Ghoulish cuisine

PUBLISHED : Friday, 21 February, 1997, 12:00am
UPDATED : Friday, 21 February, 1997, 12:00am

Chefs aren't always considered the most colourful bunch of professionals but guests attending the recent Hong Kong Chefs' Association dinner were in for a surprise.

The event was held, not in a stuffy hotel banqueting suite, but in a giant warehouse where diners entered to the sound of the Addams Family theme: cobwebs were draped on the walls; ghosts, goblins and ghouls hung from the ceiling; candles lit the venue; and the waiters were dressed as vampires, blood dripping from their mouths.

The food, prepared by the staff at the Hong Kong Hotel kitchen and devised by Urs Besmer and a committee including luminaries such as Marcus Moore and Florian Trento, began with Homard a la Marie Antoinette - plastic dolls with the tops of their heads cut off, where the 'brains' consisted of lobster and mango salad.

The next course was 'pee' soup, read pea soup. For the main course, waiters wheeled out life-size replicas of children made of bread and the chefs, wielding large knives, hacked off their limbs to reveal tender veal en croute.

The dessert - 'catch of the day' - was a chocolate mousse mouse caught in a real mouse trap with 'blood' (strawberry sauce) oozing from its wounds.

It was, apparently, a really fun party but one can't help but wonder what goes on in chefs' minds as they toil away in steamy kitchens.

A Canadian newspaper recently reported an alarming habit in Victoria's Chinatown: the abuse of Chinese cooking wine. A spokesman for the police department says officers are regularly called to incidents where people have overdosed on the drink. The majority of the victims are homeless and the growing problem has prompted calls for the wine to be sold only in liquor stores and not on shelves as a cooking ingredient.
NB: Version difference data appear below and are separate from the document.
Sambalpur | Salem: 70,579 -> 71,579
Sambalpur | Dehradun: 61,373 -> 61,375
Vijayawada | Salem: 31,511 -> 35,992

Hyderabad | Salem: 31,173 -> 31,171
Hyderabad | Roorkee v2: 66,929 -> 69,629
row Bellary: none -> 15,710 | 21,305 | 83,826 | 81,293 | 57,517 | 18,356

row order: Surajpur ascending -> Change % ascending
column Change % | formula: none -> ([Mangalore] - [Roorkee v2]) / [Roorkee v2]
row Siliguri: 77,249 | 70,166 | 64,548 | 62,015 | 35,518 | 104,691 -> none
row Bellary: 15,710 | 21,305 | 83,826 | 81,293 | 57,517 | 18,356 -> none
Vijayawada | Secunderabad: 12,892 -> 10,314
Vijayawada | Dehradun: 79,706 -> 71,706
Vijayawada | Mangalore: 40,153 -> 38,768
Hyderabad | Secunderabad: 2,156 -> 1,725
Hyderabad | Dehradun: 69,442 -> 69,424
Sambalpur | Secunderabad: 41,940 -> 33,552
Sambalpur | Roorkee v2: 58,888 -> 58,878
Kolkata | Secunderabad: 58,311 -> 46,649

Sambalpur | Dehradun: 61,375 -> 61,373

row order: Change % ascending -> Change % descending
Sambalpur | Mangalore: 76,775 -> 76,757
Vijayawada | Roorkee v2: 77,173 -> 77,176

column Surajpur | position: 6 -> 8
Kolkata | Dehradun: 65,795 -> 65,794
The trend towards wholesome eating continues with the opening of Lan Kwai Fong's latest vitamin-bulging vegetarian venue, the Source of Health (2-18 D'Aguilar Street).

The 70-seater upstairs deli area (opening next week hopefully) and downstairs takeaway (now in operation) is the first of a chain.

The venture is 'part of an $8.5 million investment project aimed at filling a gap in the Hong Kong market for organic restaurants and truly healthy alternatives, using sources that are grown without pesticides and only natural fertilisers'.

The main investor, Karmau Shiu, who owns a large organic farm in the New Territories, says: 'It's all about having a whole natural ecosystem, about taking a big picture look at planting and harvesting, about working with the rhythms of nature.' Working with the food will be executive chef Blair Sweet, an American who has worked at Dan Ryan's. He'll be producing soups, vegetable stews, organic pizzas and pastries.